Tuesday, September 27, 2005

Discovering SchoolBell

SchoolTool is a project to develop a common global school administration infrastructure that is freely available under an Open Source licence. Today I discovered that one component of SchoolTool is SchoolBell, a free, open source web application to allow groups and organizations to coordinate the sharing of calendars, including iCal support. I found out about SchoolBell by listening to this IT Conversations podcast.

Tuesday, September 13, 2005

Microsoft's own calendars don't sync

Ex-Microsoft employee Mark Jen, quoted by Forbes: "MSN e-mail should talk to Office Calendar contacts and share appointments from Office with friends and family on the Web. But then MSN could cannibalize Office."

When Microsoft's own calendars don't sync with each other, we've got a long way to go.

Mysterious iCal success

Inexplicably, my copy of Outlook 2003 now exports iCal .ics files correctly. Maybe I had to be surrounded by a critical mass of Microsoft employees to solve this problem; it started working while I was in the press room at the Microsoft Professional Developers Conference.

Zimbra: More open-source calendaring

Kevin Yank writes: "Zimbra, an extensible open-source client/server system for managing email, contacts, and calendaring...is Microsoft Exchange and Gmail rewritten in Java using open source technology… all free, cross-browser, and cross-platform." It runs on top of various open source software such as MySQL. This project will be worth watching.

Thursday, September 08, 2005

iTunes 5 lets iPod sync with Outlook

Apple: "iTunes 5 now also supports contacts syncing via Outlook or contacts and calendar syncing via Outlook Express for the PC." My copy of Outlook Express doesn't have calendaring at all. Is this a mix-up?

Take the CalConnect survey

Quoting CalConnect:

"The Calendaring and Scheduling Consortium has identified a need for more interoperability and data exchange between event calendars in the future. This survey is an initial effort to categorize the current state of event calendaring. It endeavors to find out what types of event calendars are in use, the features that are important and what type of systems are used to host and run event calendars. Once collected, the Calendaring and Scheduling Consortium will aggregate and analyze the responses. This information will then be used to help establish more event calendar technical standards as well as further clarify interoperability needs."

Tuesday, September 06, 2005

All about vCal

The top result for a "vCal" search on Google is the page "vCard and vCalendar." It's owned by The Internet Mail Consortium, which has a snail-mail address in Santa Cruz, California. What brought this to mind was a page I found today that describes FreeConference.com, a free conference call service. Here's the interesting part:

"After you've configured your conference call, you can invite people directly from within FreeConference.com's interface, at which point FreeConference.com generates an email invitation to each person you've entered...the email invitations come with vCal file attached that the recipient can drop into iCal or Outlook to add to her calendar."

Hmm, if only I could create vCal files. But from within Outlook 2003, trying to save an appointment as vCal or iCal yields the message, "The operation failed."

I still have Palm Desktop, but the "export vCal" option is grayed out. I'm happy for FreeConference though, if in fact what they have works as described.

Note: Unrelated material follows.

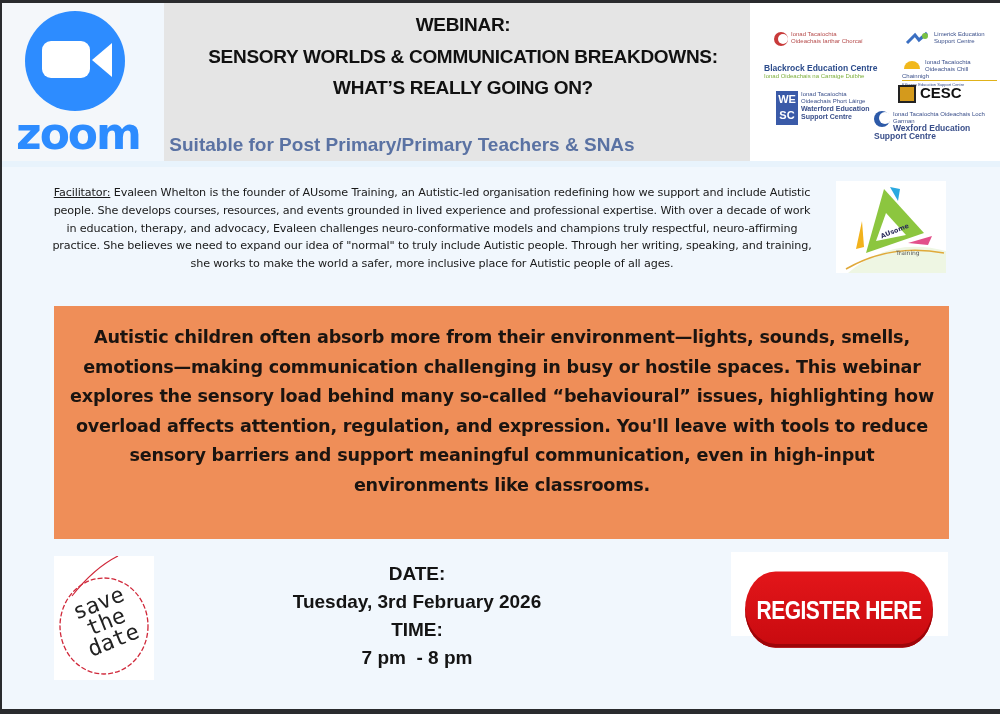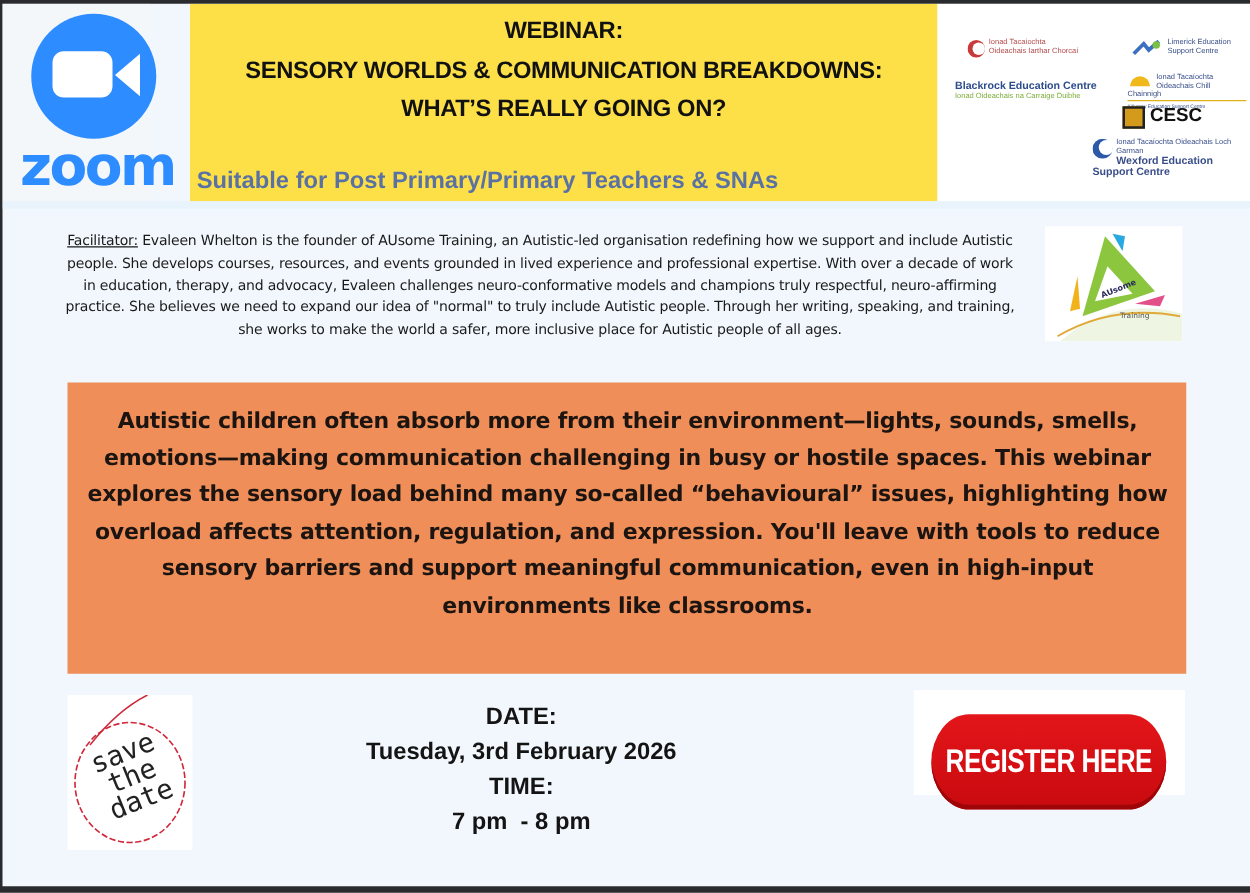"WEBINAR:" .title-panel { background: #fde047 -> #e5e5e5; left: 150px -> 162px }
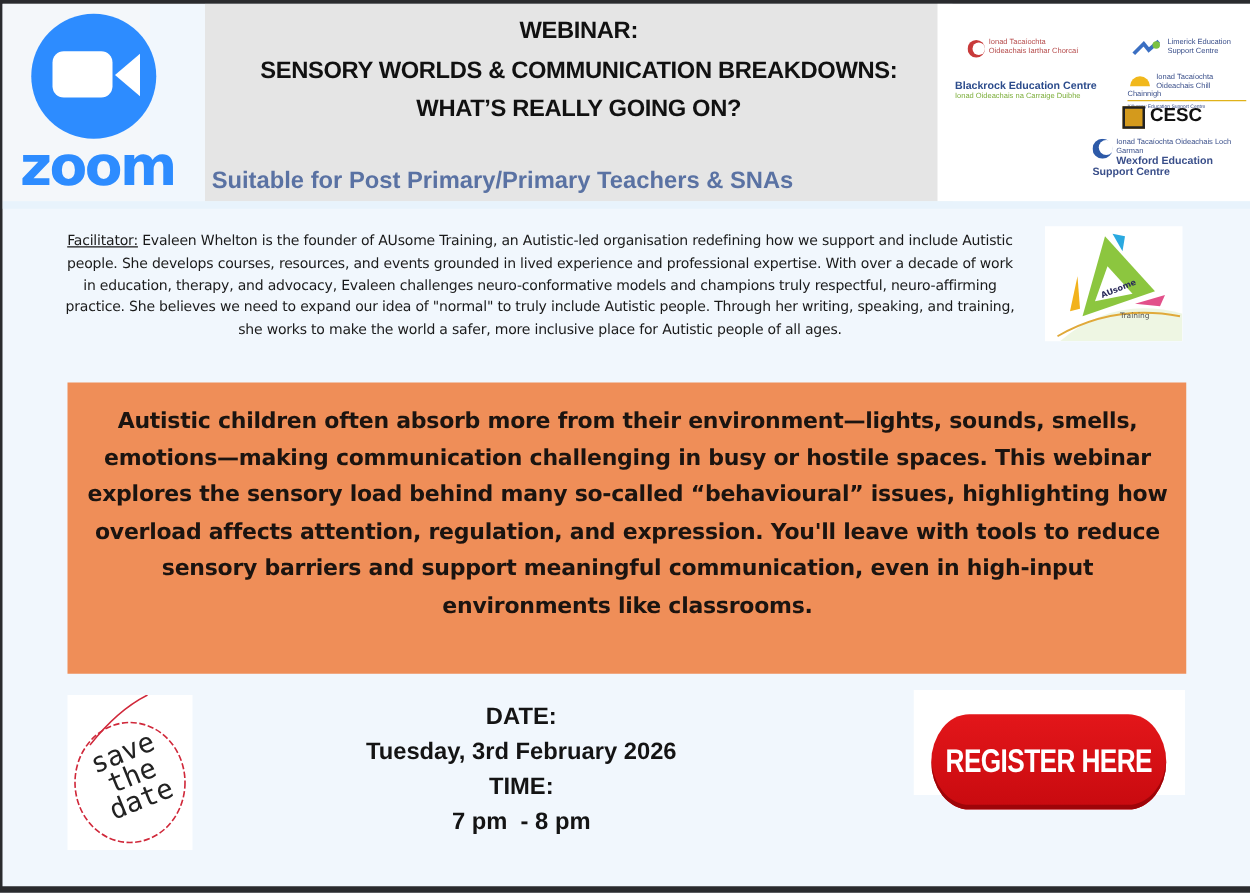"WE" div.plogo { html: none -> <div> <div>WE<br>SC</div> <span>Ionad Tacaíochta Oideachais Phort Láirge</span><br><b>Waterford Education Support Centre</b> </div> }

Friday, September 02, 2005

Good news: AirSet adds Palm sync support

Walt Mossberg this week reviewed Trumba and AirSet. Of the two, only AirSet supports synching calendars with the Palm OS as well as Outlook and iCal. The Palm support is new so I'll give AirSet a Swampdrain factor of +2. Why not a higher score? After all, AirSet is a free service. It's because calendar synchonization should not require any of us to store all our calendars on an intermediary computer. The end-to-end nature of the Internet demands nothing less. But the new feature set of AirSet is another step forward.